Is there a way to recondition and fill the pits in cork handles/grips? Is replacement the only option and if so where do you get the different size cork grips?


----------



## fishitall (Oct 22, 2007)

Thanks, where do you get cork dust?


----------



## kingling (Apr 10, 2008)

when you shape your cork a decent amount of dust will come off 

just use that


----------



## ElJay (Oct 1, 2007)

Cheap solution :rasp/file and old wine cork .sandpaper not too good as you get sand in your dust.Collect dust and mix with 2 part clear epoxy slow cure or threadmaster or whatever gluing medium you want.I use threadmaster lite, just because i like it.

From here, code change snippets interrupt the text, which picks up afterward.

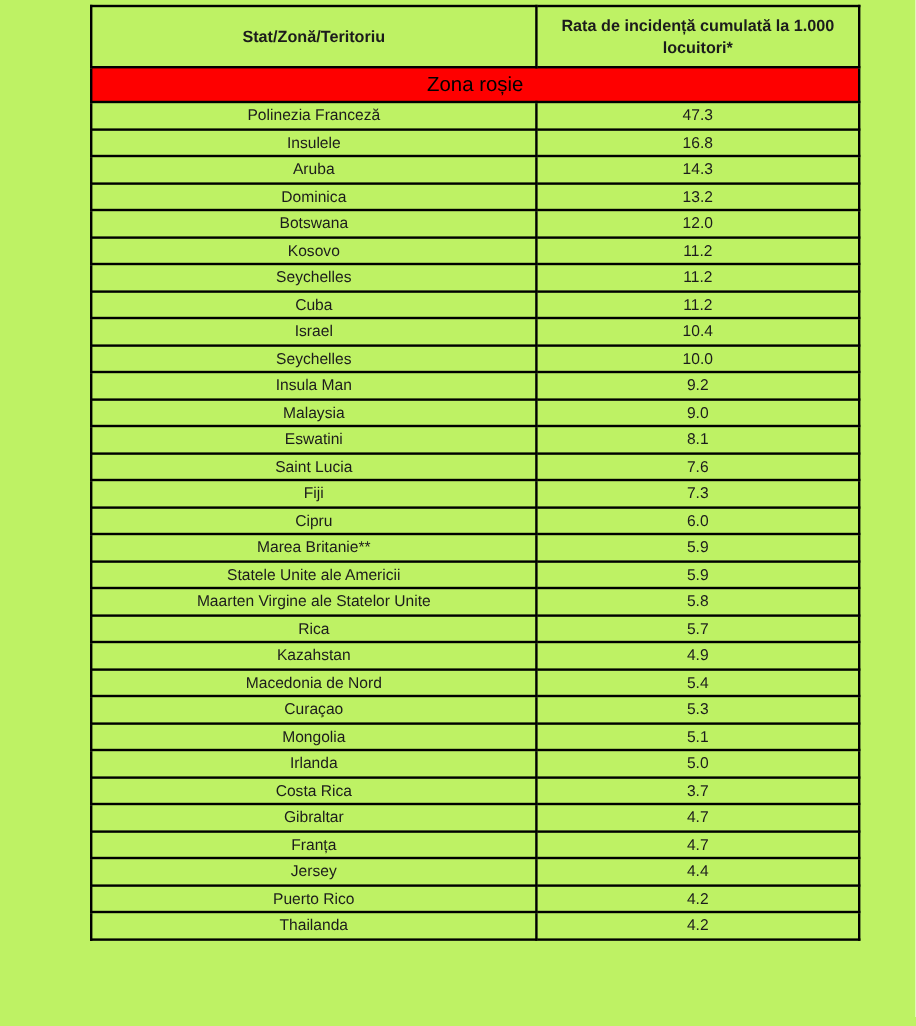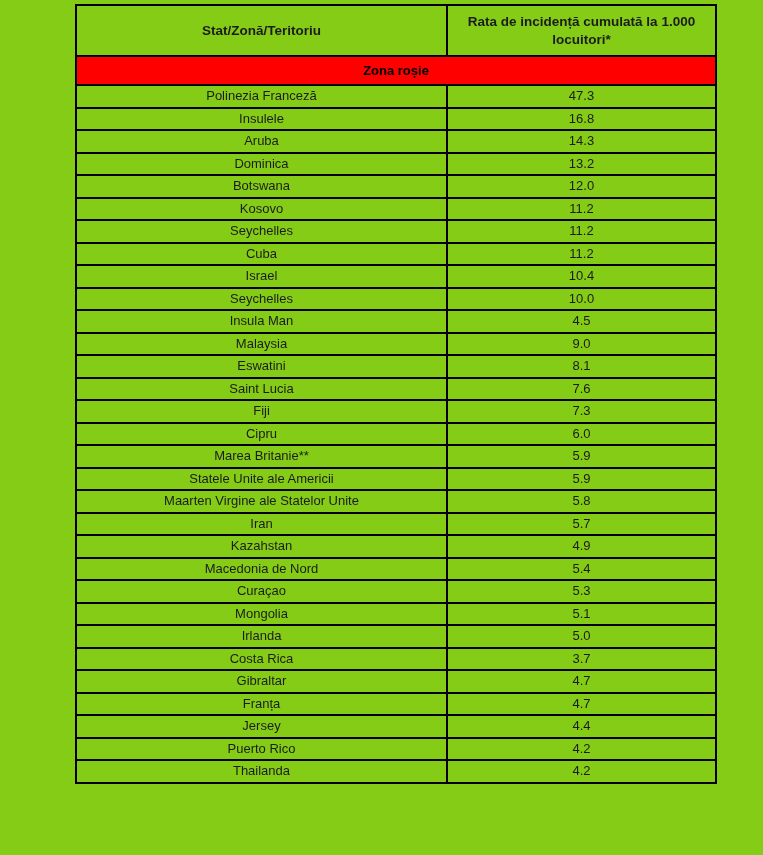"Stat/Zonă/Teritoriu" .page { background: #84cc16 -> #bef264 }
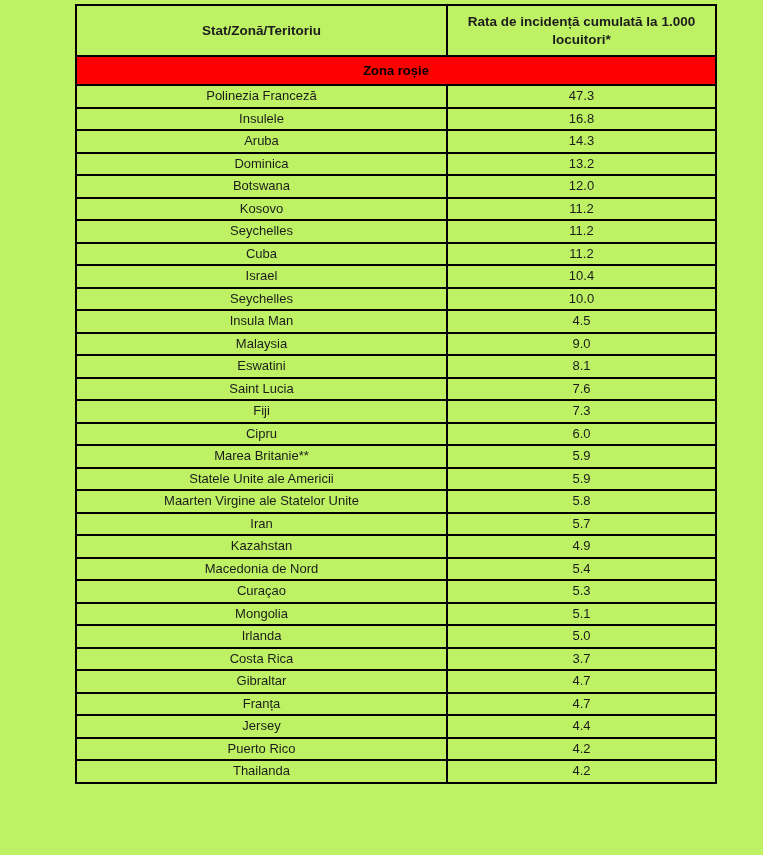"Zona roșie" tr.zone-row td { font-size: 13px -> 17px; font-weight: bold -> normal }
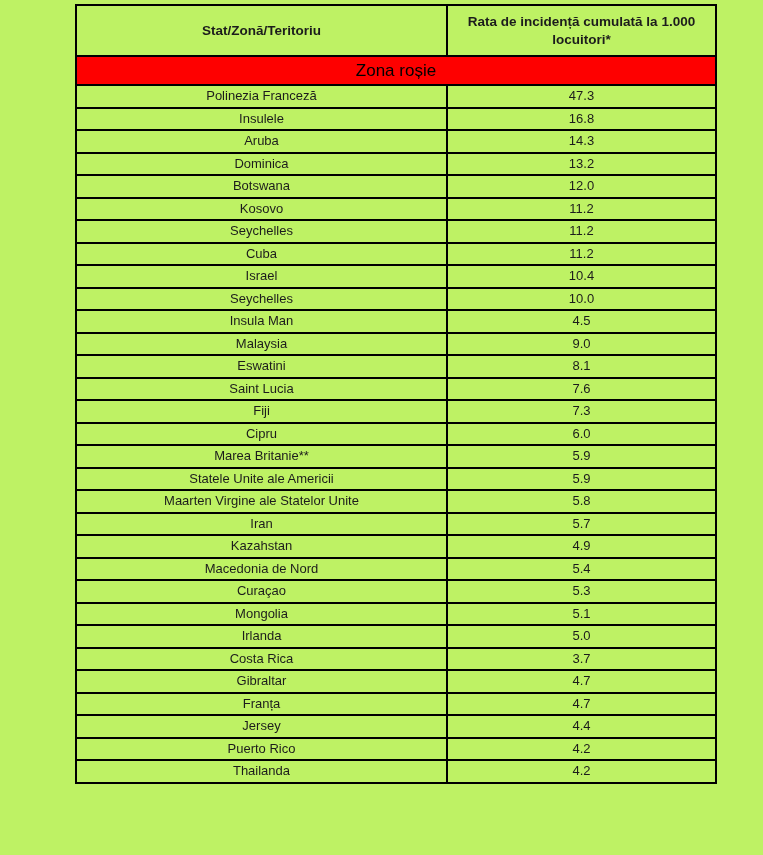"4.5" td { text: 4.5 -> 9.2 }
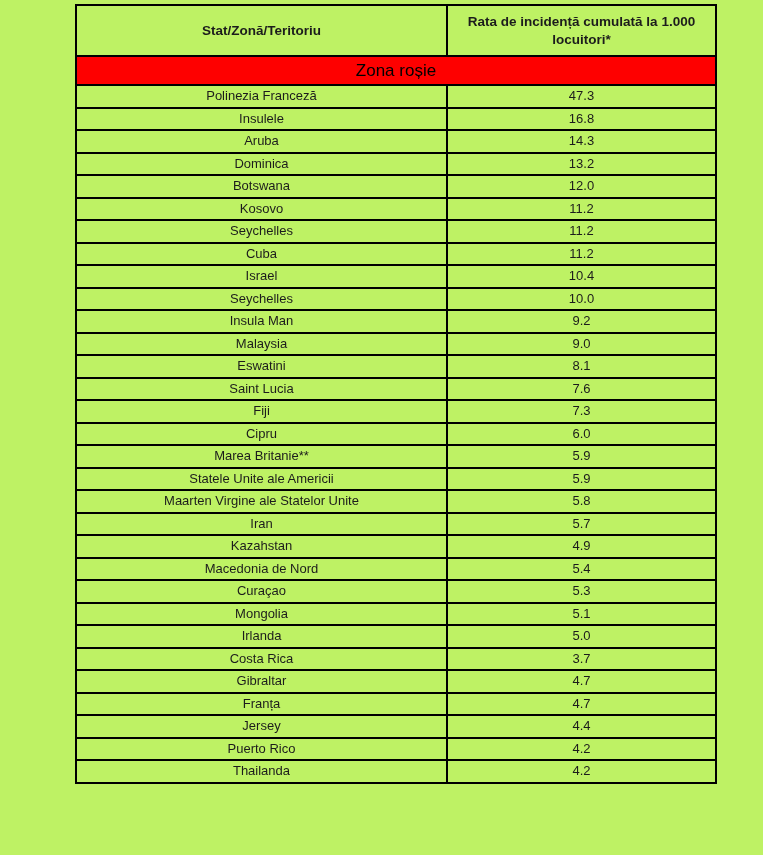"Iran" td { text: Iran -> Rica }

Small part glue, lots of cork, make a sticky doughball out of the dust.I have seen folks run the dust through a sieve first to make sure they get only the finest pieces but thats your call. Then lightly sand with 200 grit the areas on the grip you want to fix(this dust is not too good as it has lots of stuff from your hands and may react with the glue or just look nasty)and rub the glue mix into your holes in grip. Let it stand proud as you are going to sand it. Use a stick or rubber gloves and your hands to fill the holes. When 100% dry sand until smooth with fine grit(600 or finer). A coat of U40 corkseal wont hurt either to keep it together longer.


----------



## fishitall (Oct 22, 2007)

Great info, thanks a bunch.


----------



## John Becker (May 2, 2009)

> *www.fishing (5/10/2009)*I dont know i would hate to be called a know it all.




God forbid someone call you that before you have a chance to prove it.


----------